§ Brief: Could you copy word for word only the lines between the one containing "[296,31,345,41] Buildin ->" and the end of the listing below, both included, and leave out the pictures?

....

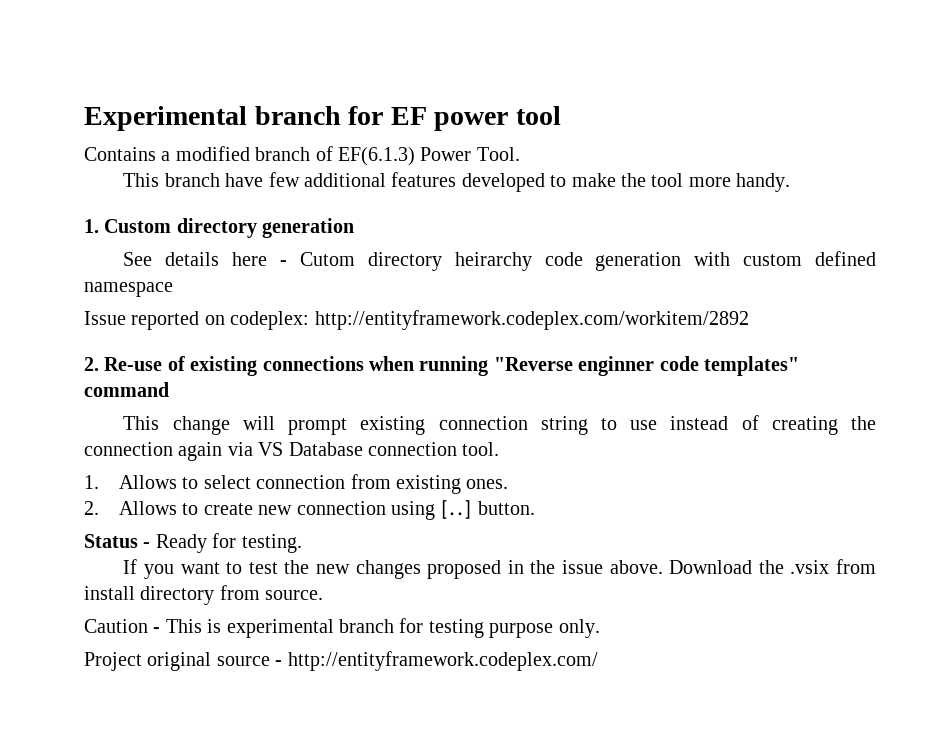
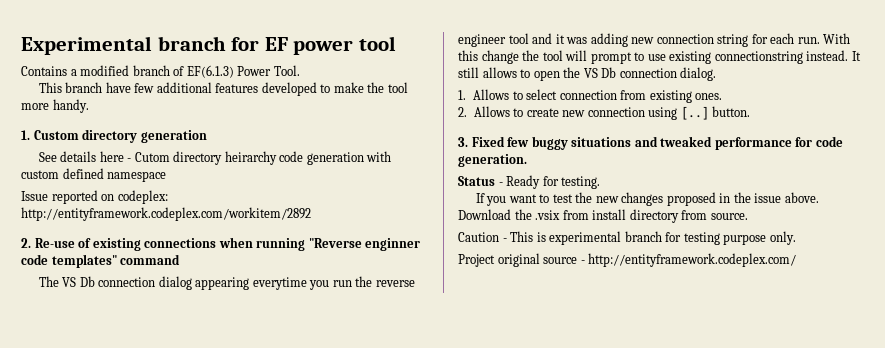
[123,415,876,435] [84,442,500,461] This change will prompt existing connection string to use instead of creating the connection again via VS Database connection tool. -> [38,276,415,290] [458,33,851,47] [458,50,861,64] [458,67,717,81] The VS Db connection dialog appearing everytime you run the reverse engineer tool and it was adding new connection string for each run. With this change the tool will prompt to use existing connectionstring instead. It still allows to open the VS Db connection dialog.
(535, 508) none -> [458,136,843,150] [458,154,527,167] // 3. Fixed few buggy situations and tweaked performance for code generation.

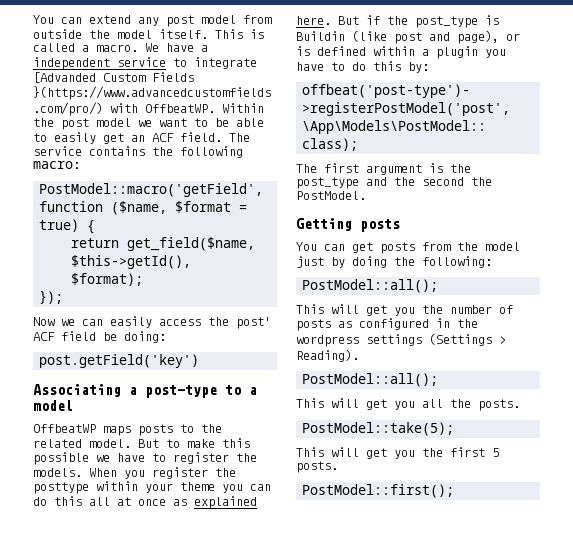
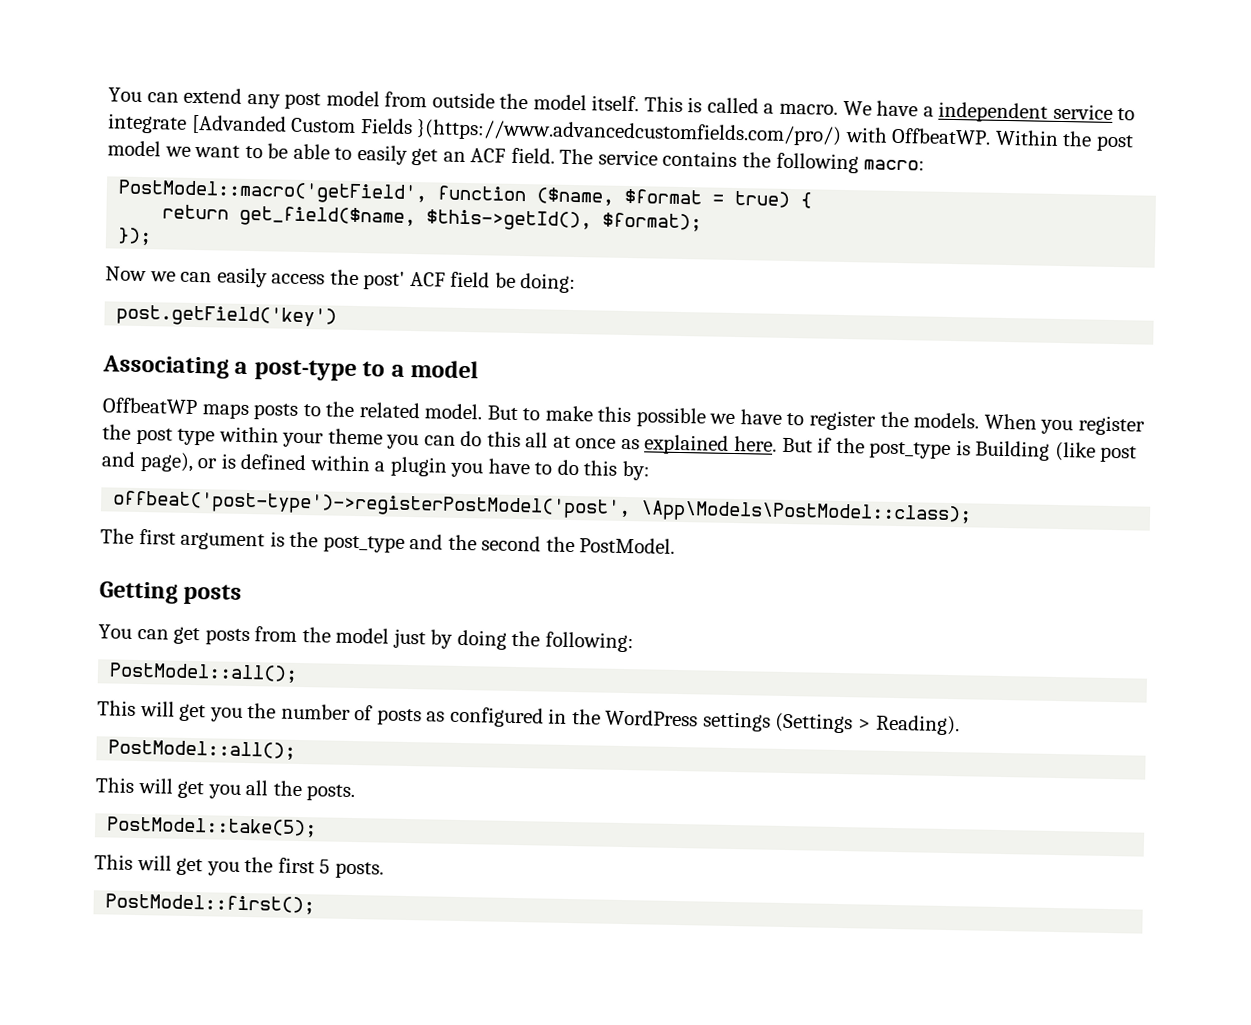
[33,482,89,494] posttype -> [135,427,216,446] post type
[296,31,345,41] Buildin -> [975,440,1051,461] Building
[296,335,359,347] wordpress -> [605,709,699,727] WordPress

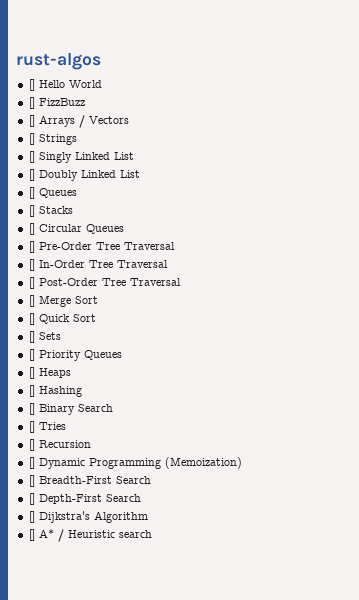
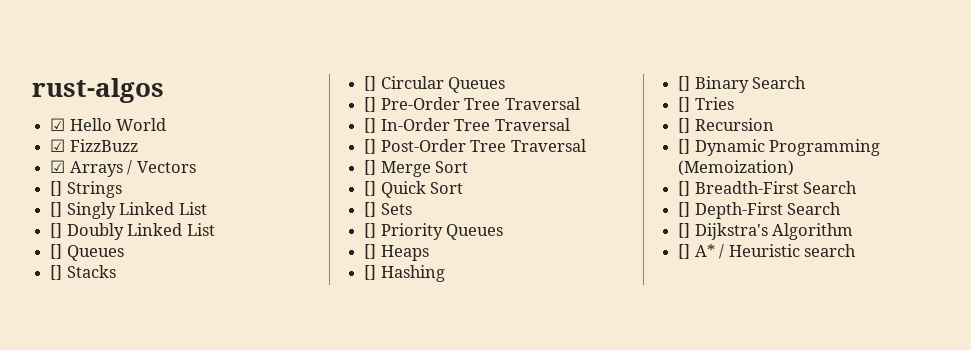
[28,79,35,91] [] -> [50,118,66,131] ☑
[28,97,35,109] [] -> [50,139,66,152] ☑
[28,115,35,127] [] -> [50,160,66,173] ☑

....

§ Answer section:
[296,31,345,41] Buildin -> [975,440,1051,461] Building
[296,335,359,347] wordpress -> [605,709,699,727] WordPress

[28,79,35,91] [] -> [50,118,66,131] ☑
[28,97,35,109] [] -> [50,139,66,152] ☑
[28,115,35,127] [] -> [50,160,66,173] ☑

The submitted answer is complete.